Items from a dataset:
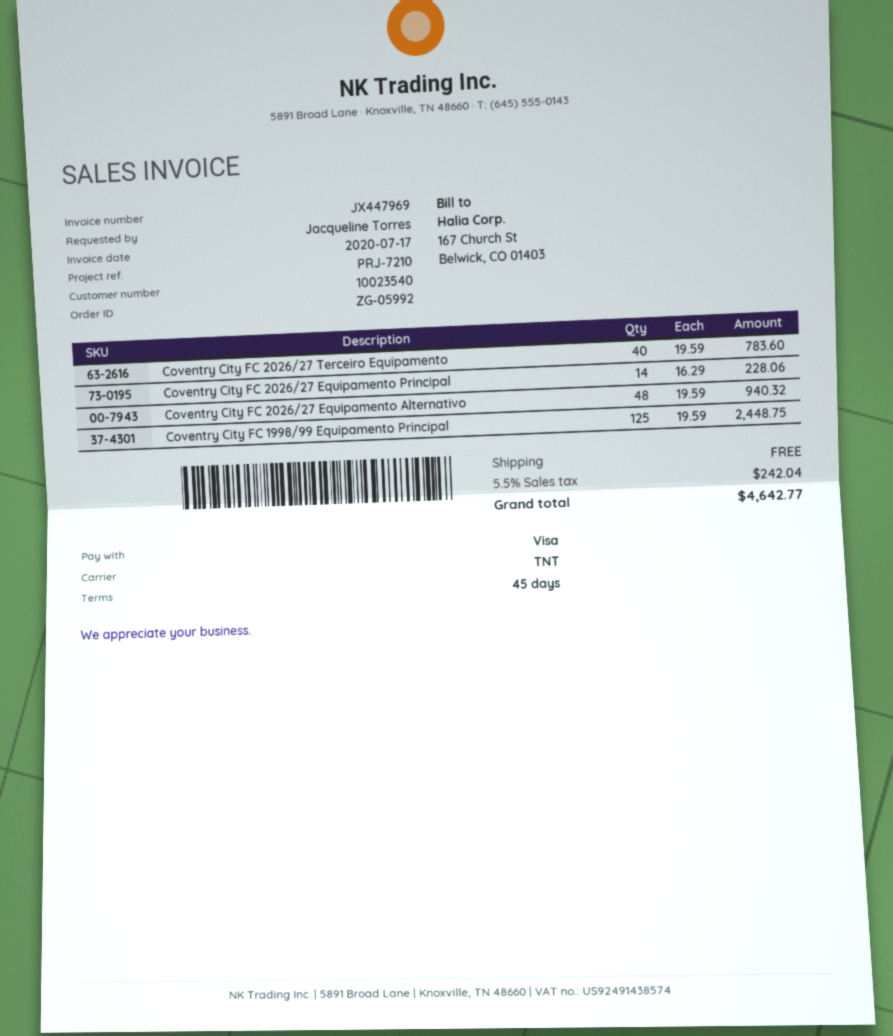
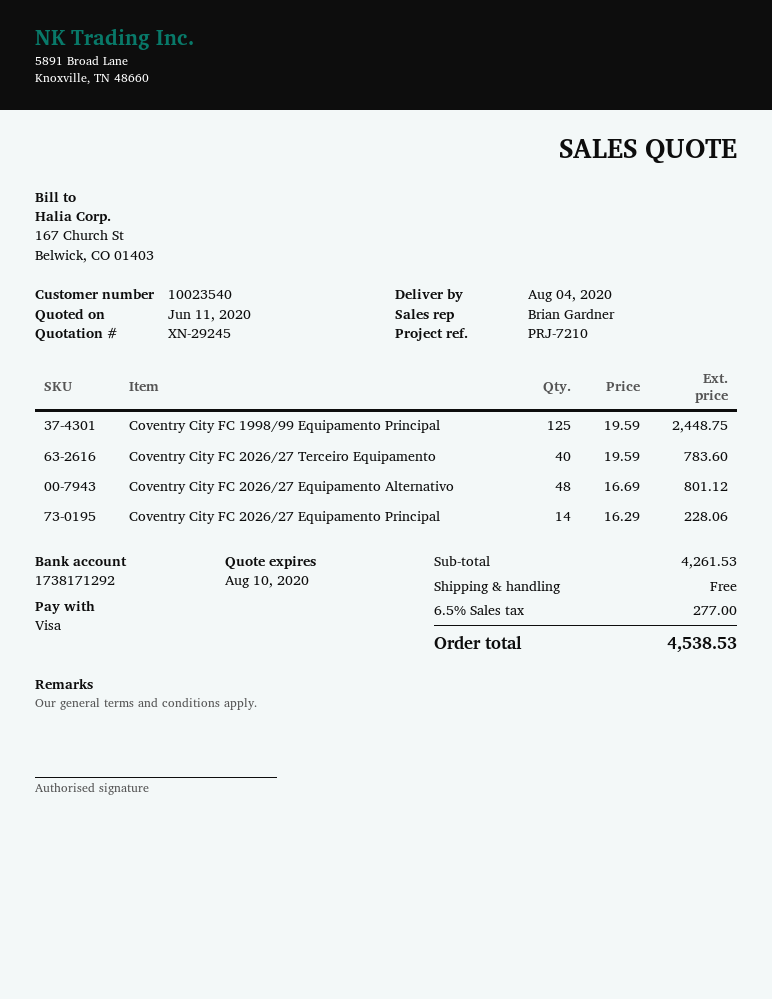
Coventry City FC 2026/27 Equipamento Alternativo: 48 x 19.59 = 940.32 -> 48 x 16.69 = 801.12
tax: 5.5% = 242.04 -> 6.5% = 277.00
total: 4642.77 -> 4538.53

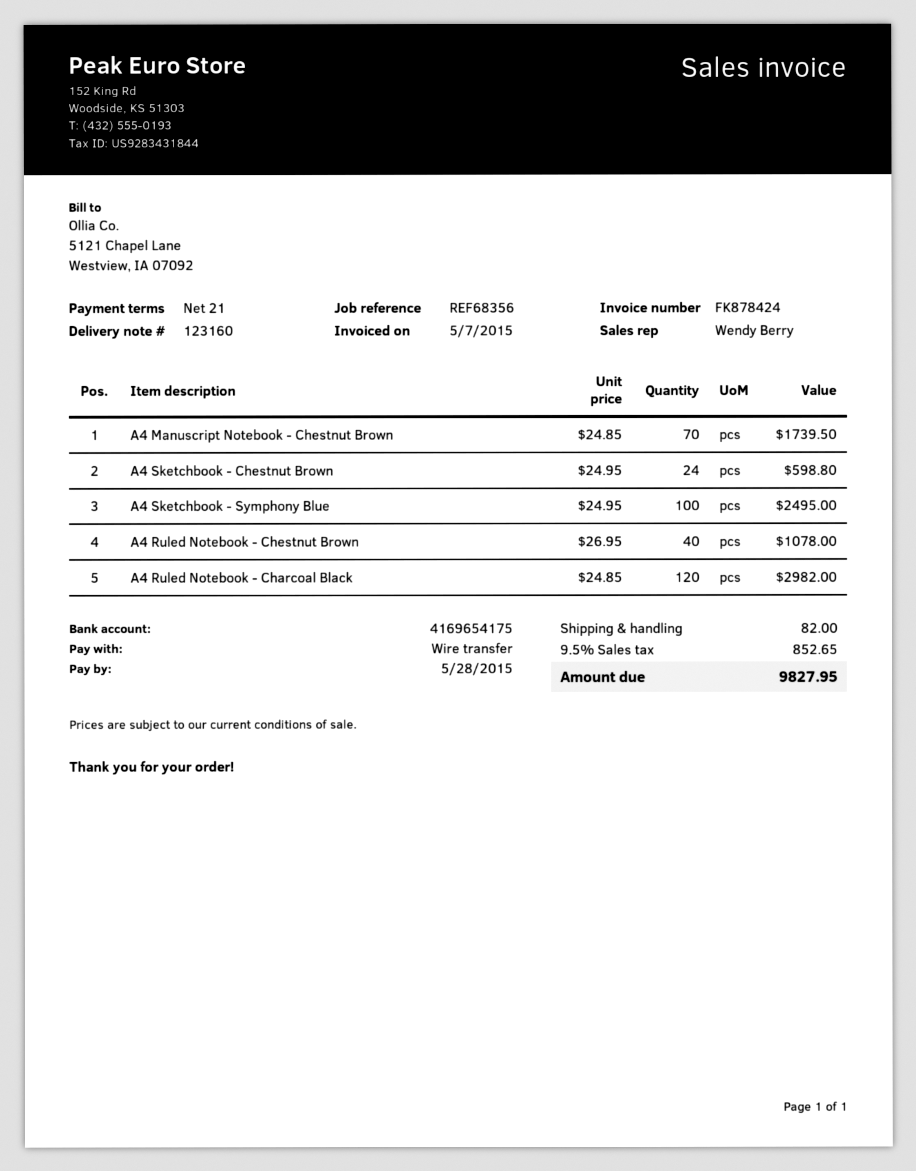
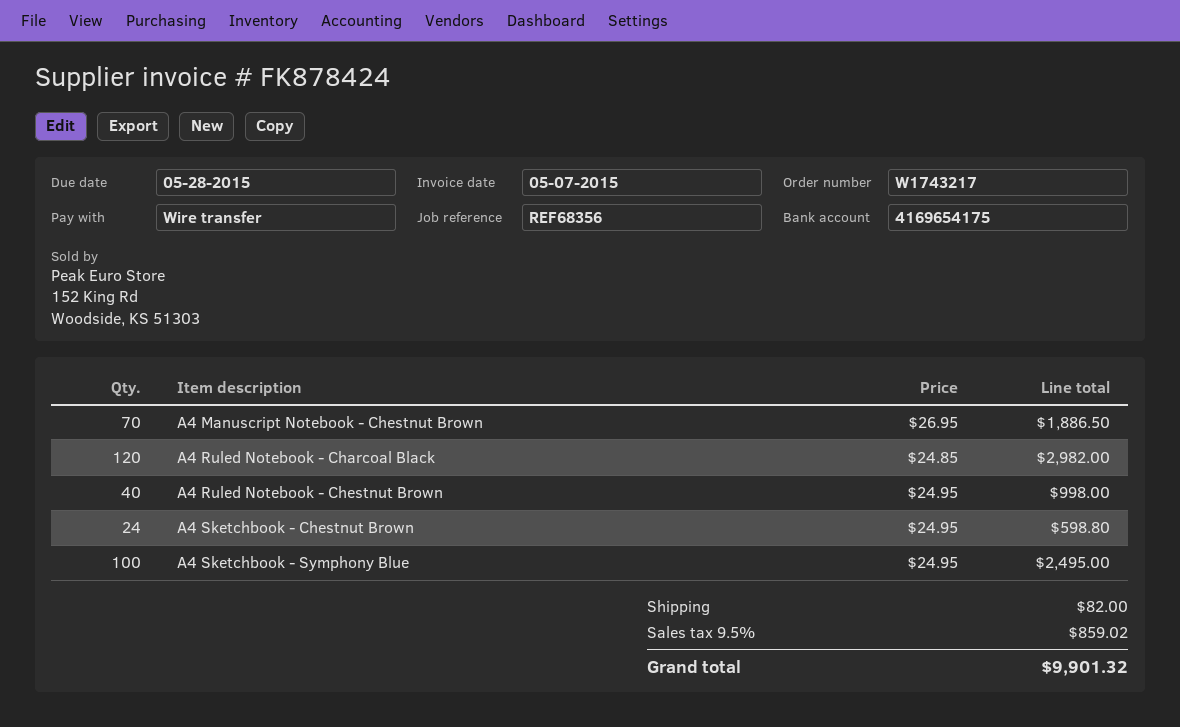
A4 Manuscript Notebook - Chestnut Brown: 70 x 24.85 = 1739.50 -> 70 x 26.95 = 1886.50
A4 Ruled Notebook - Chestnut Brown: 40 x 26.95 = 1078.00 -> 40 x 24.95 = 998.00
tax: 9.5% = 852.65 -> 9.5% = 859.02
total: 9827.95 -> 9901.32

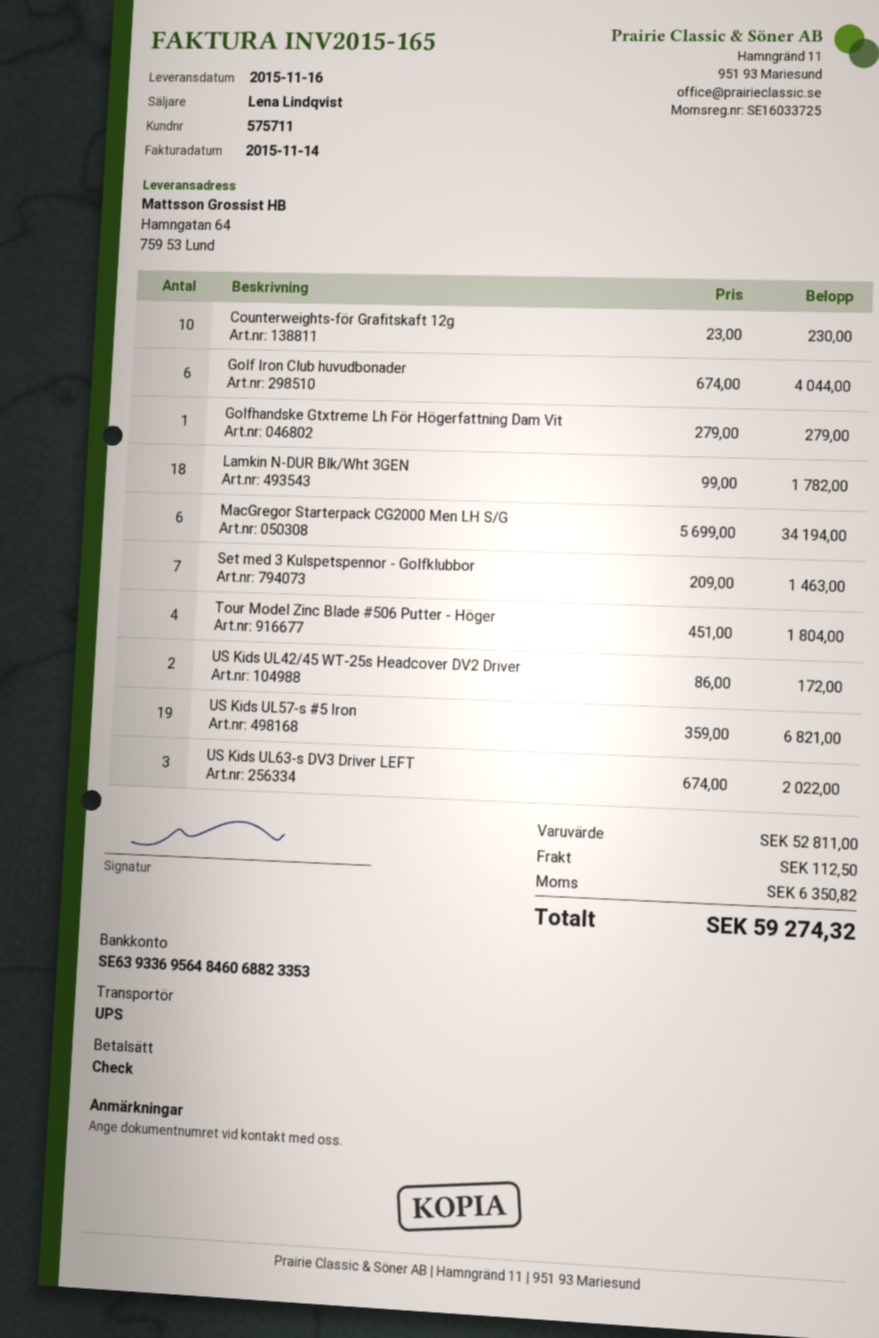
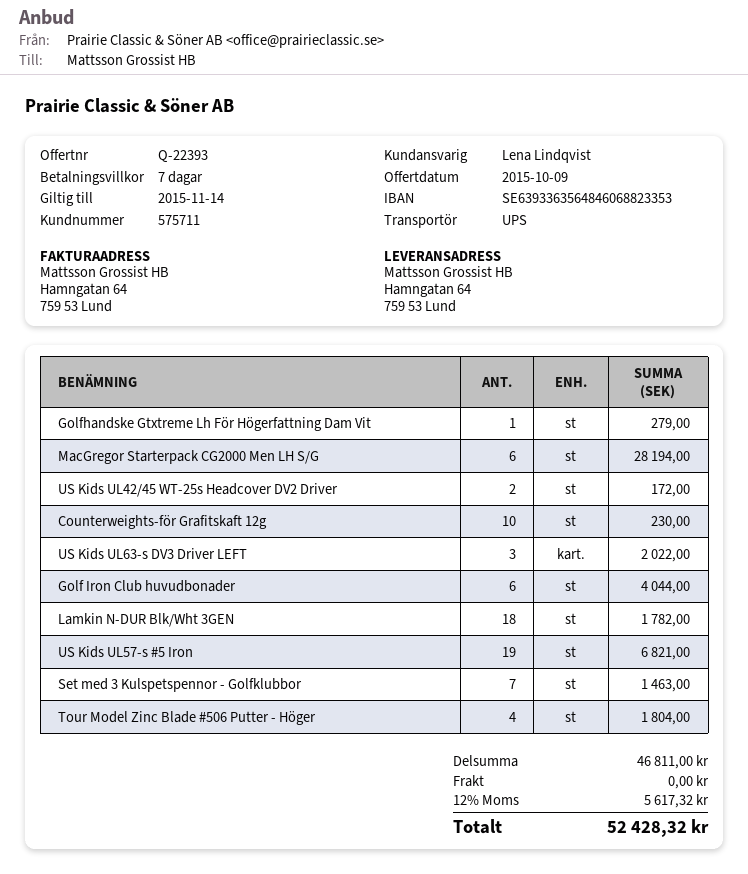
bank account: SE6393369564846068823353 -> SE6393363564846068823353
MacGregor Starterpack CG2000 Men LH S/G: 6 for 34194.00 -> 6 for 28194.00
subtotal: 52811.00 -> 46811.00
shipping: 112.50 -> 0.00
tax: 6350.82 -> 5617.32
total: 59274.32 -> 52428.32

> _TASK DETAILS_: The answer consists only of the lines from the one containing "shipping: 112.50 -> 0.00" to the end of the records, each written out exactly.

> _OUTPUT BELOW_:
shipping: 112.50 -> 0.00
tax: 6350.82 -> 5617.32
total: 59274.32 -> 52428.32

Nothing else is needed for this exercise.